━━━━━ Material shown ━━━━━

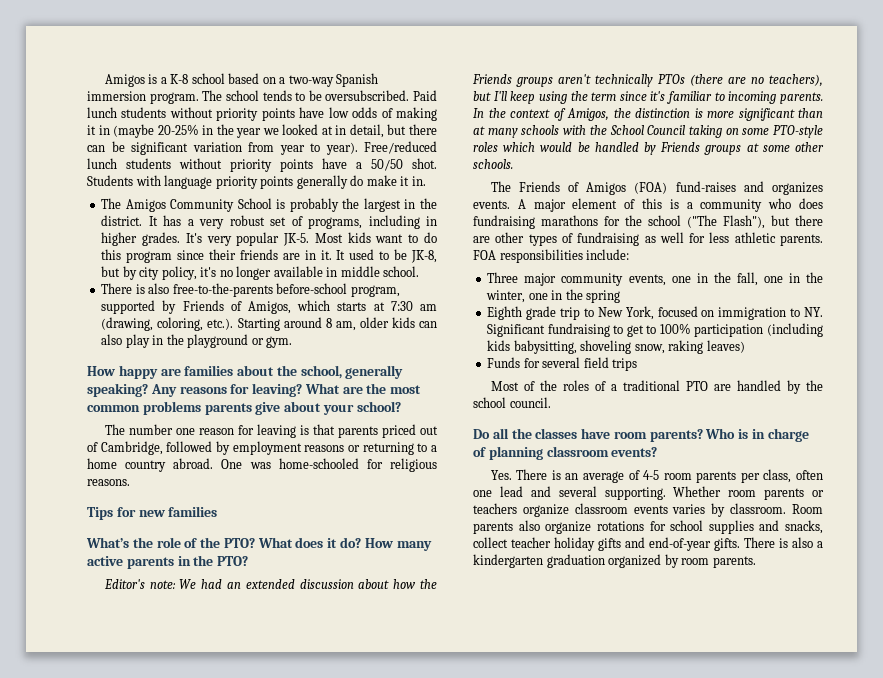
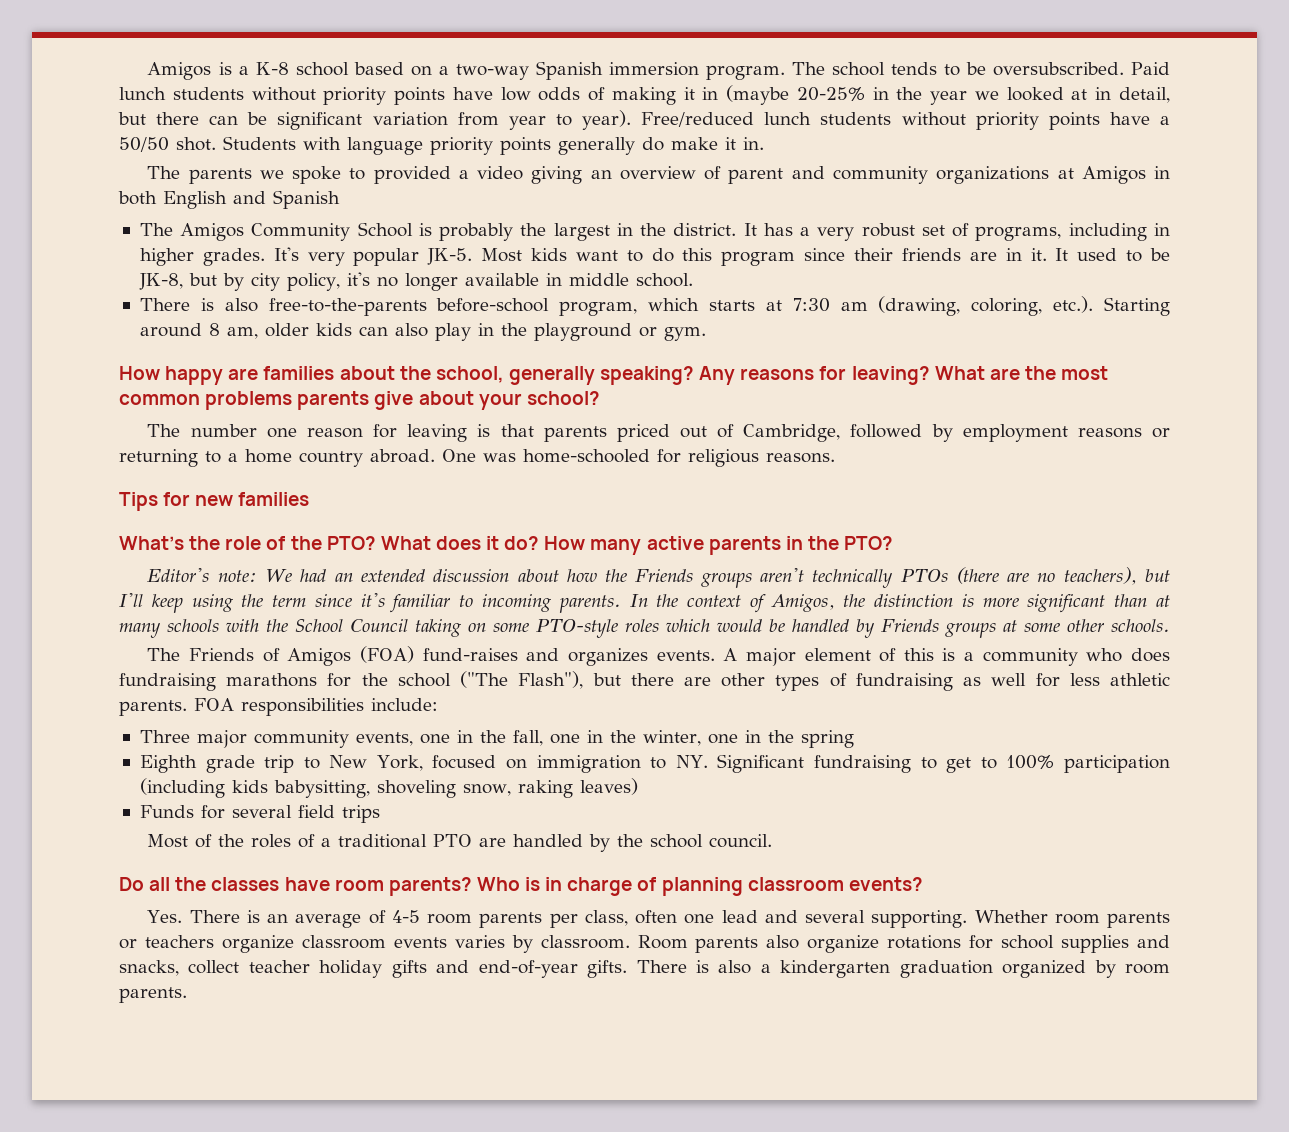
(426, 181) none -> [147,166,1171,184] [118,190,340,209] // The parents we spoke to provided a video giving an overview of parent and community organizations at Amigos in both English and Spanish
[101,300,292,314] supported by Friends of Amigos, -> (638, 308) none

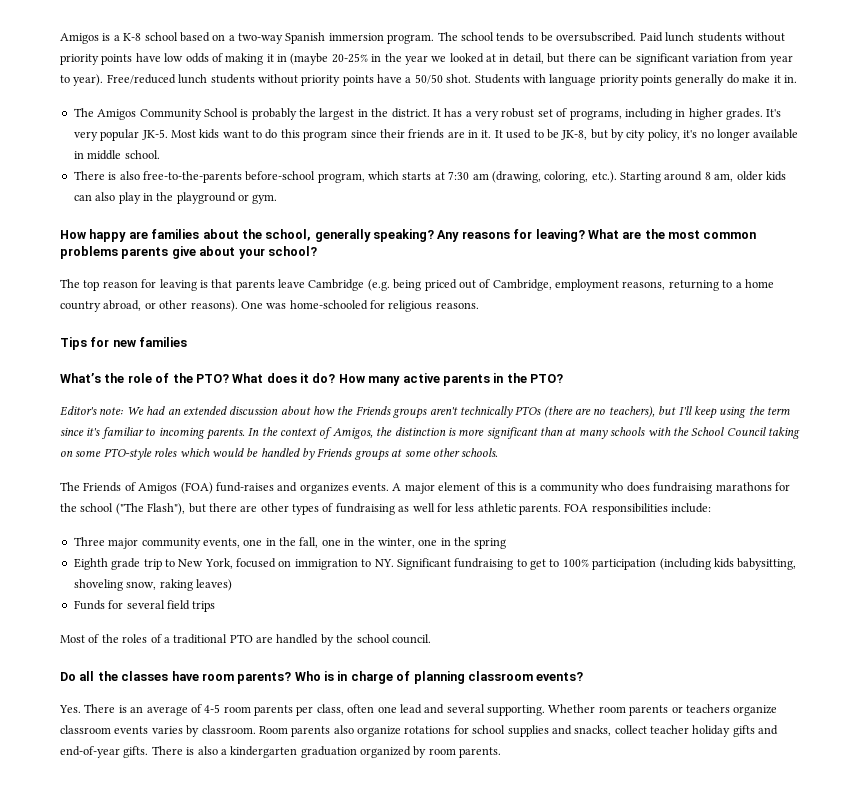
[147,166,1171,184] [118,190,340,209] // The parents we spoke to provided a video giving an overview of parent and community organizations at Amigos in both English and Spanish -> (797, 79) none
[190,424,297,438] number one -> [83,280,100,291] top
[616,424,1170,442] priced out of Cambridge, followed by employment reasons or -> [278,279,666,291] leave Cambridge (e.g. being priced out of Cambridge, employment reasons,
[370,449,435,463] abroad. -> [103,300,238,312] abroad, or other reasons).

━━━━━

Assignment -> What you copy should begin at the line with "[616,424,1170,442] priced out" and end at the final line of the listing, each line exactly as it is.

Answer area ->
[616,424,1170,442] priced out of Cambridge, followed by employment reasons or -> [278,279,666,291] leave Cambridge (e.g. being priced out of Cambridge, employment reasons,
[370,449,435,463] abroad. -> [103,300,238,312] abroad, or other reasons).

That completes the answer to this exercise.